The erosion of our expectation of autonomy, and the Kindle Pledge

As much as DRM bothers me, I’ve tolerated some implementations of it, specifically Apple iTunes, Apple’s iPhone App Store, and the Amazon Kindle, because I’ve gotten more value than pain out of them. And, usually, the DRM didn’t get in the way. But the slippery slope of DRM has reached a dangerous point with the made-for-blog-headlines Amazon story of the last few days.
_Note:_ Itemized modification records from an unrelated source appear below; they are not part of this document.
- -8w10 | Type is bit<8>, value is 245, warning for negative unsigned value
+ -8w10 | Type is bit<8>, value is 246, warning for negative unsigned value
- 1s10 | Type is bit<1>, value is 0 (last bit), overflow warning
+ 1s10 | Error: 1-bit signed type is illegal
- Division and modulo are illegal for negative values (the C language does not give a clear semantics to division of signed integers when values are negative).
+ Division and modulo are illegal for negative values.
This weekend, Amazon surreptitiously deleted all copies of Orwell’s “1984” from every Kindle, because of … well it doesn’t really matter, does it? Users legitimately bought a book in a store operated by Amazon, and a few days later it was gone. Jonathan Zittrain saw this coming. Ed Felten makes a solid point that a central issue is transparency, which is very insightful. I’m not sure if it’s the central issue, though. Consider the way the Kindle blog covered the story:

For example, the Electronic Frontier Foundation believes the agreement doesn’t leave room for Amazon to take away already purchased books. Such speculation is most likely pointless, however, since the illegality of the Orwell books distributed probably skirts around the terms of use and Amazon wouldn’t have done the deletions if their lawyers hadn’t cleared it in the first place.

Ah, the lawyers said it was ok, so it must be ok.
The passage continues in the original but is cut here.